En France métropolitaine, 14,5 millions de personnes âgées de 15 ans ou plus et vivant à domicile déclarent au moins une limitation fonctionnelle sévère, qu’elle soit motrice, sensorielle, cognitive ou psychique. Parmi elles, 5,4 millions se disent fortement restreintes dans des activités essentielles de leur quotidien. Parallèlement, 11 millions de personnes accompagnent régulièrement un proche en situation de handicap ou de perte d’autonomie. Parmi ces aidants, 500 000 sont mineurs. Ces chiffres ne peuvent pas être additionnés, car les situations se recoupent. Mais ils nous rappellent que le handicap, la perte d’autonomie et l’aide apportée à un proche ne sont pas des réalités marginales. Ils traversent une part immense de notre société.
Dans notre précédent numéro, nous nous demandions comment les lieux pouvaient réellement prendre soin. Nous défendions l’idée que la santé ne dépend pas uniquement des traitements reçus, mais aussi des espaces dans lesquels nous vivons, des relations qui nous entourent et de la manière dont nous sommes écoutés et considérés.
Ce nouveau numéro poursuit cette réflexion. Car derrière une personne malade, handicapée ou en perte d’autonomie, il y a très souvent une autre personne. Un parent, un enfant, une sœur, un conjoint, une amie ou un voisin qui accompagne, organise, rassure, transporte, soigne parfois, veille souvent. Une personne qui aide sans nécessairement disposer des ressources nécessaires pour tenir dans la durée.
Prendre soin d’une personne suppose donc aussi de prendre soin de celles et ceux qui l’accompagnent.
Pour ce numéro, nous sommes allés rencontrer Odile Maurin qui nous rappelle d’abord que le handicap ne peut être réduit aux caractéristiques individuelles d’une personne. Il se construit surtout dans la rencontre avec un environnement inadapté. Une marche à l’entrée d’un bâtiment, un ascenseur en panne, un logement impossible à transformer, un transport inaccessible ou une information incompréhensible peuvent restreindre l’autonomie, empêcher de sortir de chez soi et rendre la dépendance plus importante.
L’accessibilité n’est donc ni un supplément de confort ni une correction à apporter une fois le projet terminé. Elle constitue une condition élémentaire du droit à la ville. Mais rendre les espaces accessibles ne suffit pas. Encore faut-il rendre soutenables les relations d’aide qui permettent à de nombreuses personnes de vivre chez elles, de participer à la vie sociale et de gagner en autonomie.

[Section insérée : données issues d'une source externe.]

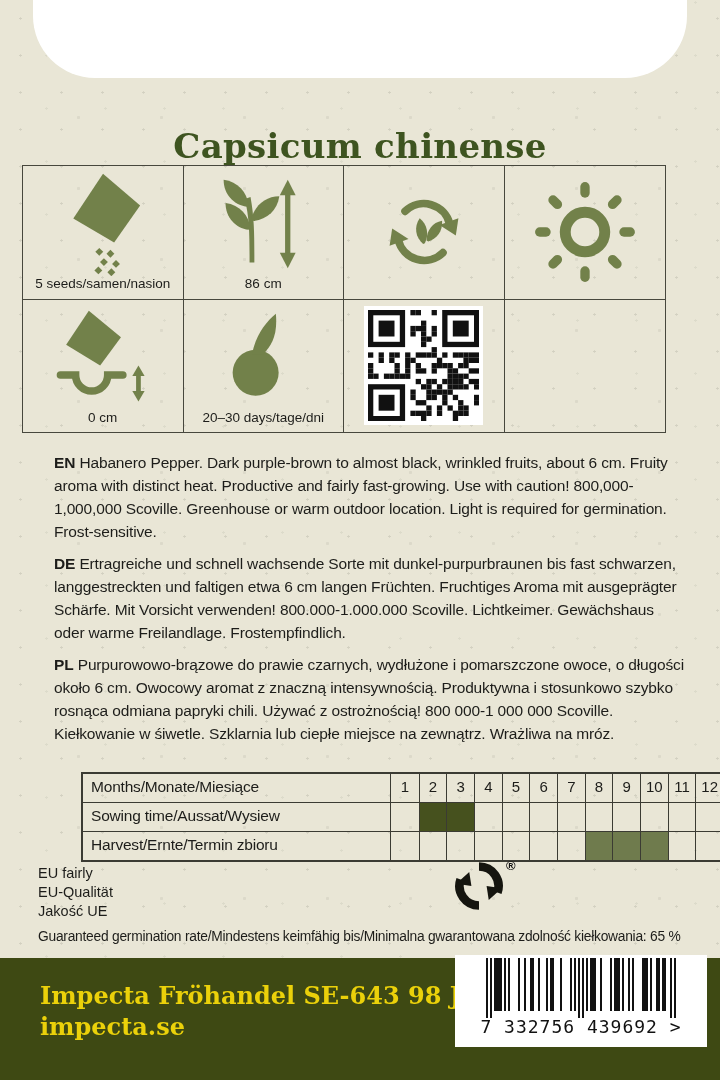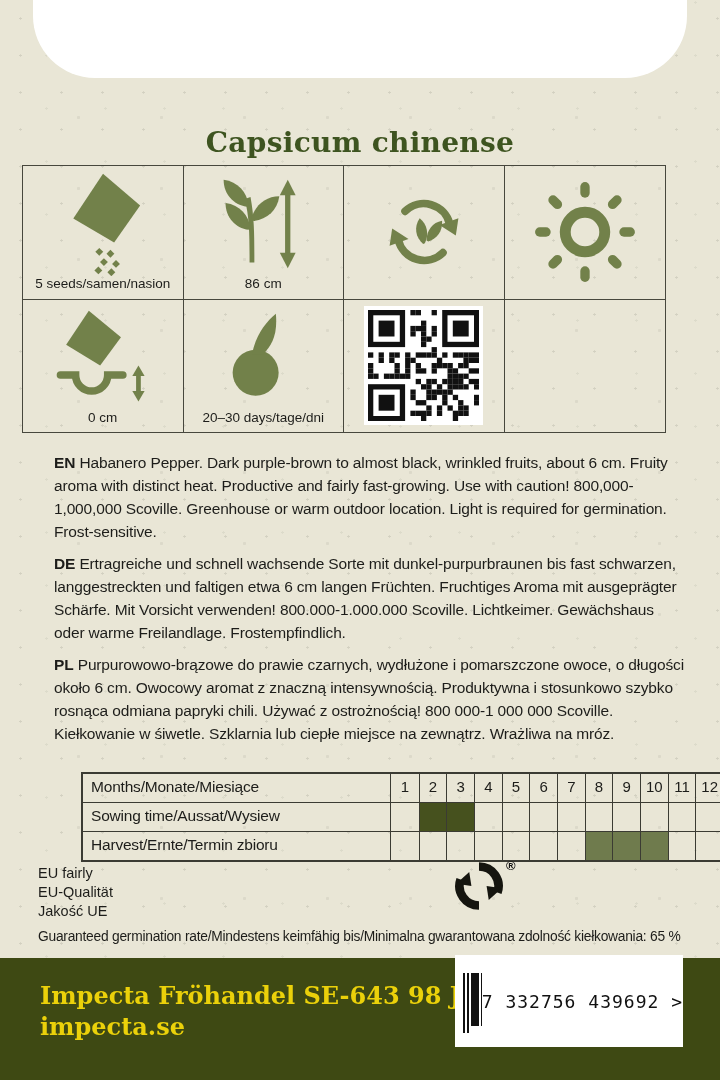--- a/index.html
+++ b/index.html
@@ -17,7 +17,7 @@
   .flap{position:absolute;left:33px;top:0;width:654px;height:78px;background:#ffffff;
     border-radius:0 0 62px 62px;}
   .title{position:absolute;left:0;top:126px;width:720px;text-align:center;
-    font-family:"DejaVu Serif","Liberation Serif",serif;font-weight:700;font-size:28px;
+    font-family:"DejaVu Serif","Liberation Serif",serif;font-weight:700;font-size:34px;
     color:#3e5420;letter-spacing:.3px;}
   
   .grid{position:absolute;left:22px;top:165px;width:644px;height:268px;

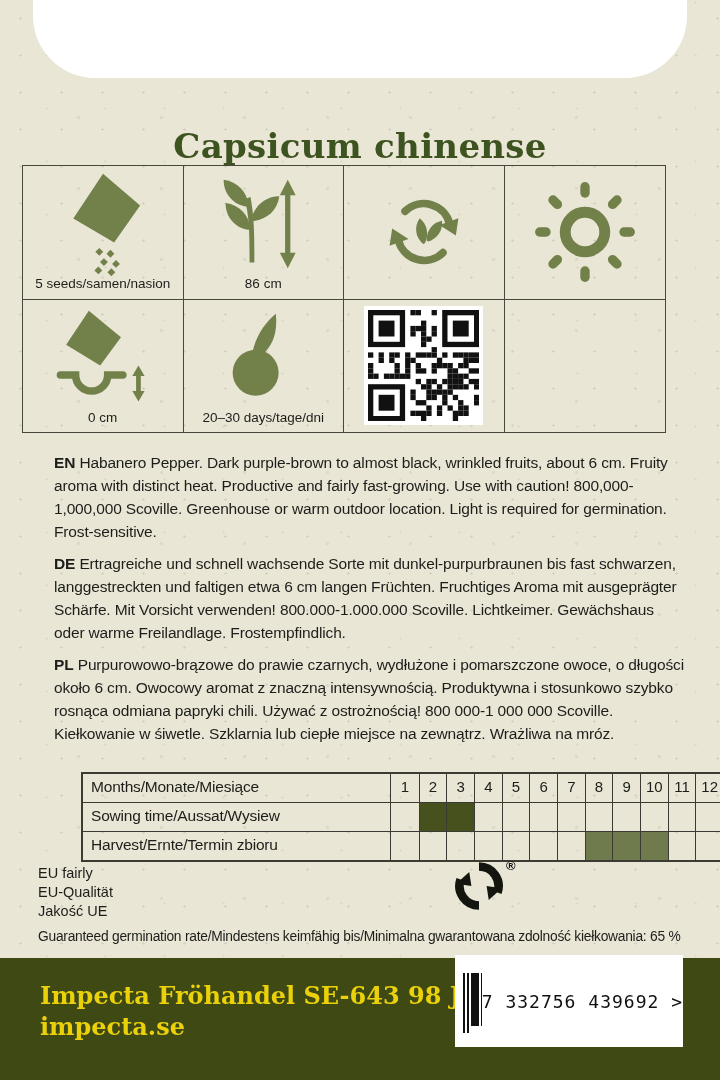--- a/index.html
+++ b/index.html
@@ -58,8 +58,8 @@
     font-family:"DejaVu Serif","Liberation Serif",serif;font-weight:700;
     color:#ebd10a;font-size:24px;line-height:31px;}
   .footer-text span{display:block;}
-  .barcode-box{position:absolute;left:455px;top:-3px;width:228px;height:92px;background:#fff;
-    display:flex;flex-direction:row;align-items:center;justify-content:flex-start;
+  .barcode-box{position:absolute;left:455px;top:-3px;width:252px;height:92px;background:#fff;
+    display:flex;flex-direction:column;align-items:center;justify-content:flex-start;
     padding-top:3px;box-sizing:border-box;}
   .barcode-digits{font-family:"DejaVu Sans Mono","Liberation Mono",monospace;
     font-size:18px;color:#111;letter-spacing:1px;margin-top:-2px;white-space:pre;}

Henri de Rohan-Chabot, délégué général de la Fondation France Répit, que nous avons invité dans ce numéro, décrit à ce titre une transformation majeure de notre système de santé et de nos modes de vie : le domicile est progressivement devenu l’un des principaux lieux du soin, qui repose encore très largement sur l’engagement des proches.
Lorsque l’aidant s’épuise, c’est souvent l’ensemble de l’organisation familiale qui vacille. Le répit ne doit donc pas être considéré comme une faveur accordée à quelques familles. Il est une composante indispensable de toute politique de l’autonomie.
Les deux brèves de ce numéro prolongent cette réflexion. Avec le programme « Envole-moi vers ma nouvelle autonomie », le Club des Six accompagne les personnes handicapées et leurs proches dans la transition vers un habitat partagé, en aidant chacun à trouver sa nouvelle place et la juste distance dans la relation. Notre article consacré à la conception universelle rappelle, quant à lui, qu’aucune solution prétendument destinée à toutes et tous ne peut être véritablement universelle si elle est conçue sans les personnes concernées.
Penser une ville qui prend soin, c’est d’abord reconnaître que l’autonomie ne signifie jamais l’indépendance absolue. Nous dépendons toutes et tous, à différents moments de notre existence, de lieux accessibles, de services publics, de professionnels, de proches et de relations de confiance. La véritable question n’est alors plus seulement de savoir comment accompagner les personnes vulnérables. Elle est de savoir comment organiser collectivement cette interdépendance, afin que l’aide ne devienne ni un enfermement pour la personne accompagnée, ni un épuisement pour la personne qui accompagne.
Prendre soin de celles et ceux qui prennent soin, c’est finalement rendre l’autonomie réellement possible.